The last Jones Lang LaSalle report on the country's real estate sector issued two years ago showed a shortage of 1.5 million units, according to Ayman Sami, head of the firm's Egypt bureau.
The Egyptian real estate market requires 500,000 new units each year, at least 65 percent of which in the low-income category, Madbouly said.
Praising the Central Bank of Egypt's mortgages initiative, the minister assured that its success would bolster the mortgages market in the country and, consequently, the real estate sector.
The CBE recently announced an initiative to give banks LE10 billion to be loaned as mortgages to low- and middle-income categories at low interest rates over the span of 20 years.

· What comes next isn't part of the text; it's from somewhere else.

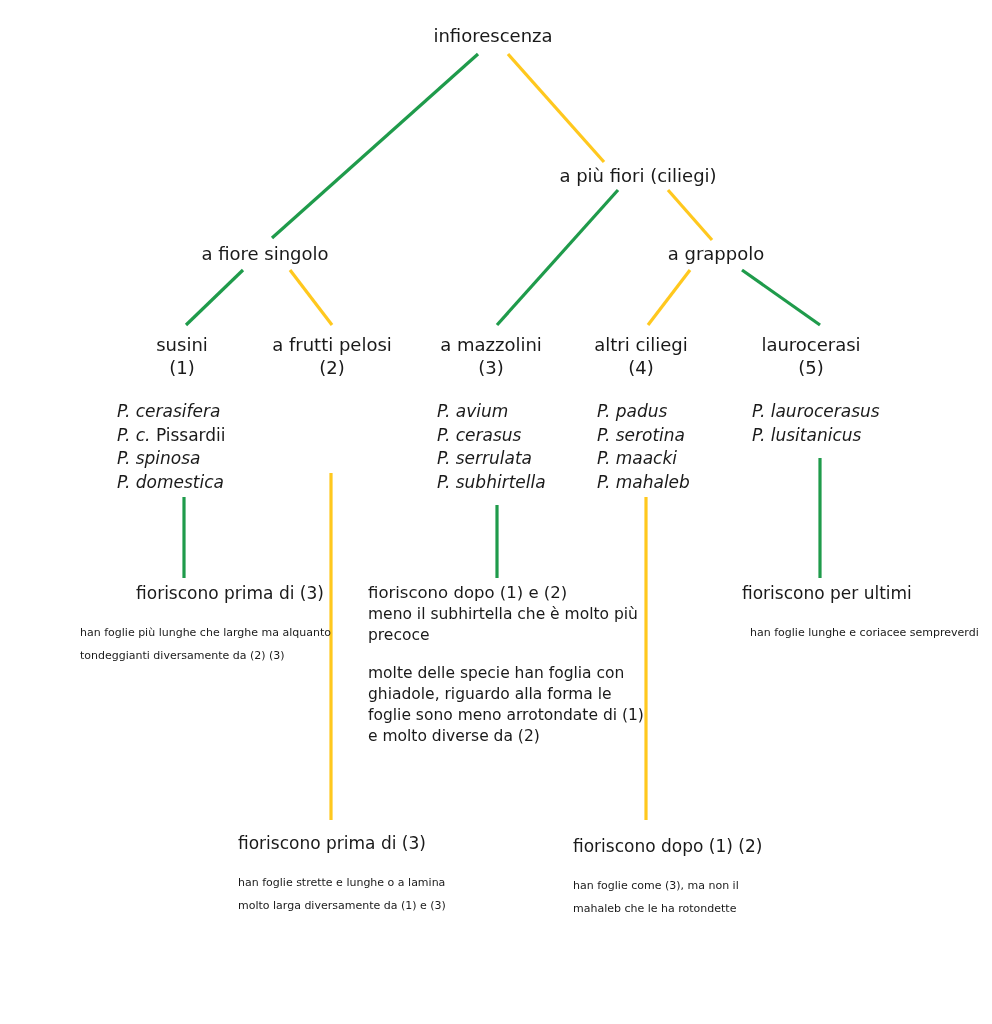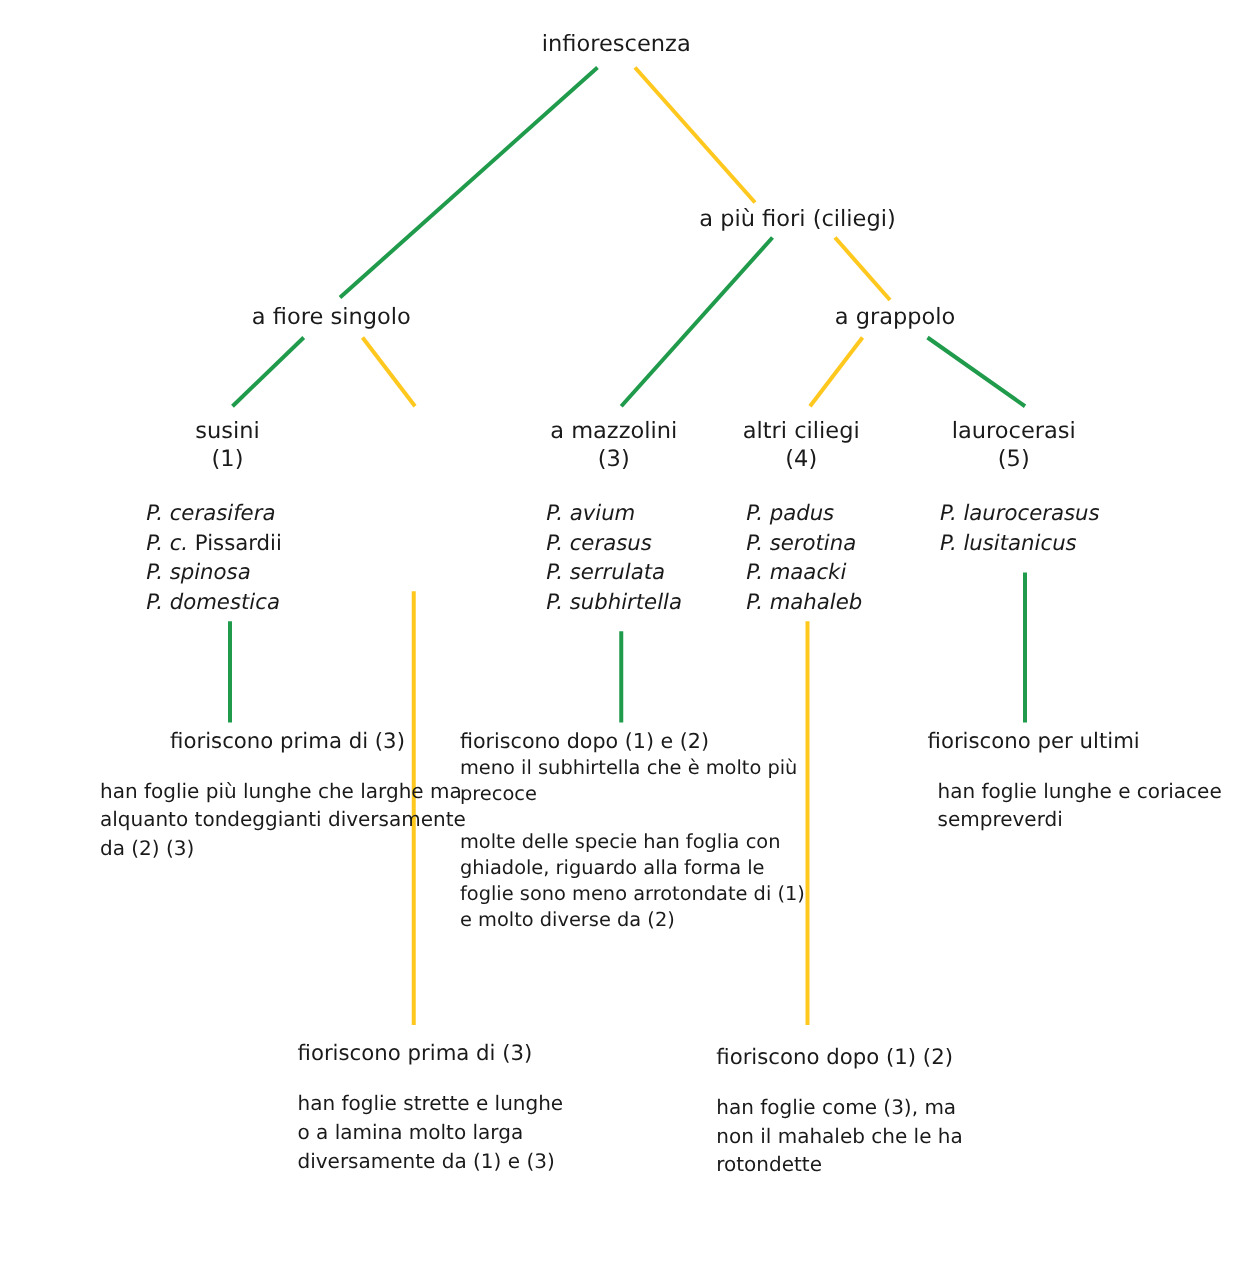"a frutti pelosi" div.node { html: none -> <div> <span>a frutti pelosi</span> <span>(2)</span> </div> }
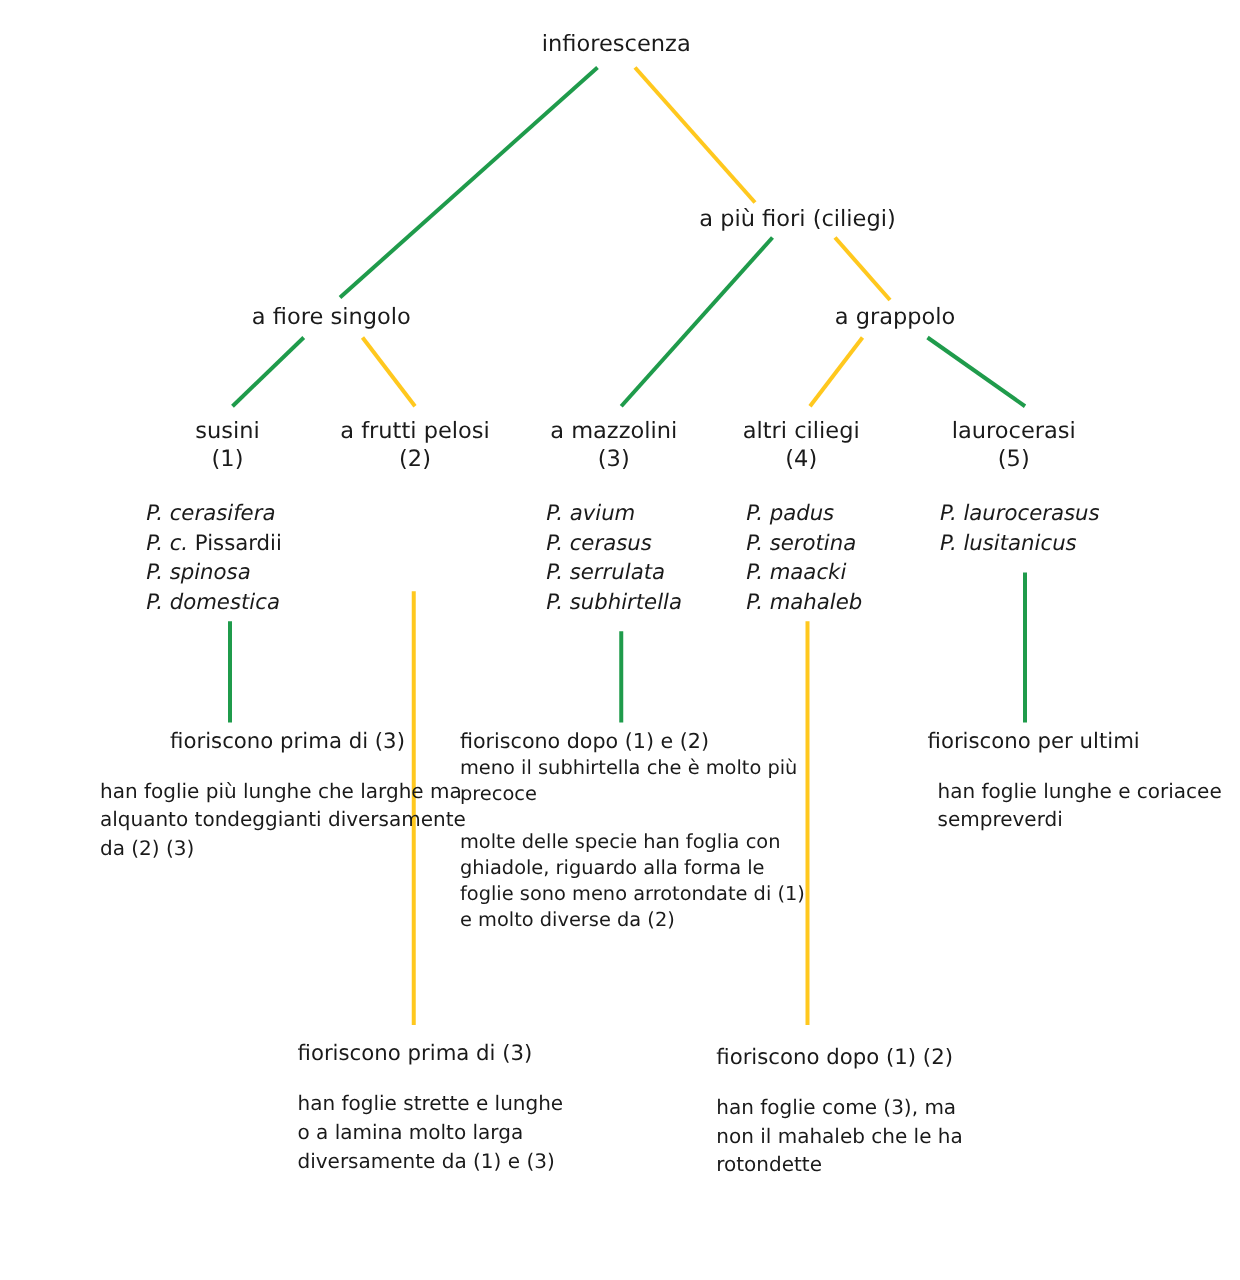"han foglie più lunghe che" .note .body { font-size: 16px -> 11px }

However, the initiative limits the financing option to units in new urban communities built on the outskirts of cities.
“Sustainable models for affordable housing must take into consideration residents’ sources of living and economic aspects,” said Ghoshesh, adding that a balance should be struck between new towns and urban habitation when stimulating mortgages.
The minister also suggested partnerships with the private sector and the revival of the cooperative housing authority.
Citing other countries' experiences, specifically Bahrain's, Ghoshesh noted that partnerships between the public and private sectors are more likely to fail in countries with no institutional maturity or market capacity.
“Encouraging the construction of new towns from scratch allows for one entity to take up the whole project on its own,” he commented.
Infrastructure remains, however, yet another obstacle facing real estate development. On this issue, the minister assured that land will be offered for usufruct once infrastructure projects are completed.
Expressing his concern over the lack of infrastructure, specifically drainage systems, in 88 percent of Egypt’s rural area -- nearly 4000 villages out of 4600 – the minister said the government would need to spend between 15 to 20 years to resolve the problem at an LE120 to LE140 billion cost.
“I wish companies would start taking up their social responsibility and assist in the construction of drainage systems in Egypt’s villages,” said Madbouly.
The government is currently working on generating urban communities outside Egypt’s Delta and Nile cities, namely Al-Alamein, Halayeb and Shalateen, as well as cities surrounding the Suez Canal, the minister announced.